**Prompt**.
Print the lines that run from the line with "Al-Fakhr My Love" to the line with "Inspired by Gibson ES-335 - Vintage", keeping both end lines, exactly as they appear in the entries below, and nothing else.

═══

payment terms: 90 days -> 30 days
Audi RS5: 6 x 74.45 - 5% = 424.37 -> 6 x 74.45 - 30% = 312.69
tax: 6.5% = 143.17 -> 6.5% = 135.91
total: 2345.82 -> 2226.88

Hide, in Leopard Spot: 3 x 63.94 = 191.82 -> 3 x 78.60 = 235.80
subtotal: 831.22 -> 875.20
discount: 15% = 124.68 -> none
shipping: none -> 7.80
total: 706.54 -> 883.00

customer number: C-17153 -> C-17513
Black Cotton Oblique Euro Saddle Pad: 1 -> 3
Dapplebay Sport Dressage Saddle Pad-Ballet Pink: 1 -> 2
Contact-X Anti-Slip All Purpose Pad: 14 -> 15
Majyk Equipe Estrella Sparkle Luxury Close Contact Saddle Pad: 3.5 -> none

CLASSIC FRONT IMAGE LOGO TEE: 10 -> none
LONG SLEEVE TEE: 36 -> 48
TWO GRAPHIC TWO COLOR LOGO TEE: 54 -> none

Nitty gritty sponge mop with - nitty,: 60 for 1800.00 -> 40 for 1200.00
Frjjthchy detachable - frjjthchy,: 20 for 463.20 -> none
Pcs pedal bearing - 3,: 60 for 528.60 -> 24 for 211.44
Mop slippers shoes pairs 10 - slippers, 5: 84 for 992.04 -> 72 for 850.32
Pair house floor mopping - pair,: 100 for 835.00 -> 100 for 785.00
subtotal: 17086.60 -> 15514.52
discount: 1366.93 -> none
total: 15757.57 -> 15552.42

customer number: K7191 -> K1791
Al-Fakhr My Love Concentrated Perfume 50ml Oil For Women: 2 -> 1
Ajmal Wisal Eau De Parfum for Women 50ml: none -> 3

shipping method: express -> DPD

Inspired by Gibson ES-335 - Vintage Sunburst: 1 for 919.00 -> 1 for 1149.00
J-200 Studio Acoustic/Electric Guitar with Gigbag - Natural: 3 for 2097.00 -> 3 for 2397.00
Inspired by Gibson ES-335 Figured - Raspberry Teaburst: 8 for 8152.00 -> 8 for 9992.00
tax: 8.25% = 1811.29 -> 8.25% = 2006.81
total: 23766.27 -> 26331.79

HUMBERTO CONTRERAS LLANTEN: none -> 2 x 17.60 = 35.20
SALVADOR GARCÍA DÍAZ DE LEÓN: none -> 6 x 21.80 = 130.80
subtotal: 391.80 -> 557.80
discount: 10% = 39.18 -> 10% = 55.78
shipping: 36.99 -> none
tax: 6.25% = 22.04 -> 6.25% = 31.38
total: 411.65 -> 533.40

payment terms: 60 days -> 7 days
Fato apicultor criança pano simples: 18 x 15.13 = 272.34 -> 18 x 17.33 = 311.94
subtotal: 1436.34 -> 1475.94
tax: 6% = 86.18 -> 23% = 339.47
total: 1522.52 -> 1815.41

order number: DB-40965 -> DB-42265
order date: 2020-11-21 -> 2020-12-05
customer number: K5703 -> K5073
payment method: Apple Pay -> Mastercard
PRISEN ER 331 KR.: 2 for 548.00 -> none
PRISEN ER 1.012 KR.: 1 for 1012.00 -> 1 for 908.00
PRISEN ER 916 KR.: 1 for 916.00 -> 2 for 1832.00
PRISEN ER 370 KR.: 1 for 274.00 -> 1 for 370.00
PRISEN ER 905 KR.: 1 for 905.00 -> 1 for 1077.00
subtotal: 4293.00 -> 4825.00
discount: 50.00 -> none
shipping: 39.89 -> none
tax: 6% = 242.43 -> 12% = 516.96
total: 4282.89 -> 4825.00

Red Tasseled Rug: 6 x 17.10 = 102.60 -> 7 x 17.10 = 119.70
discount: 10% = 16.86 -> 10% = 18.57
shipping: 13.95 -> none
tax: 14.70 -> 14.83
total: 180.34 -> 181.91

═══

**Response to the task**.
Al-Fakhr My Love Concentrated Perfume 50ml Oil For Women: 2 -> 1
Ajmal Wisal Eau De Parfum for Women 50ml: none -> 3

shipping method: express -> DPD

Inspired by Gibson ES-335 - Vintage Sunburst: 1 for 919.00 -> 1 for 1149.00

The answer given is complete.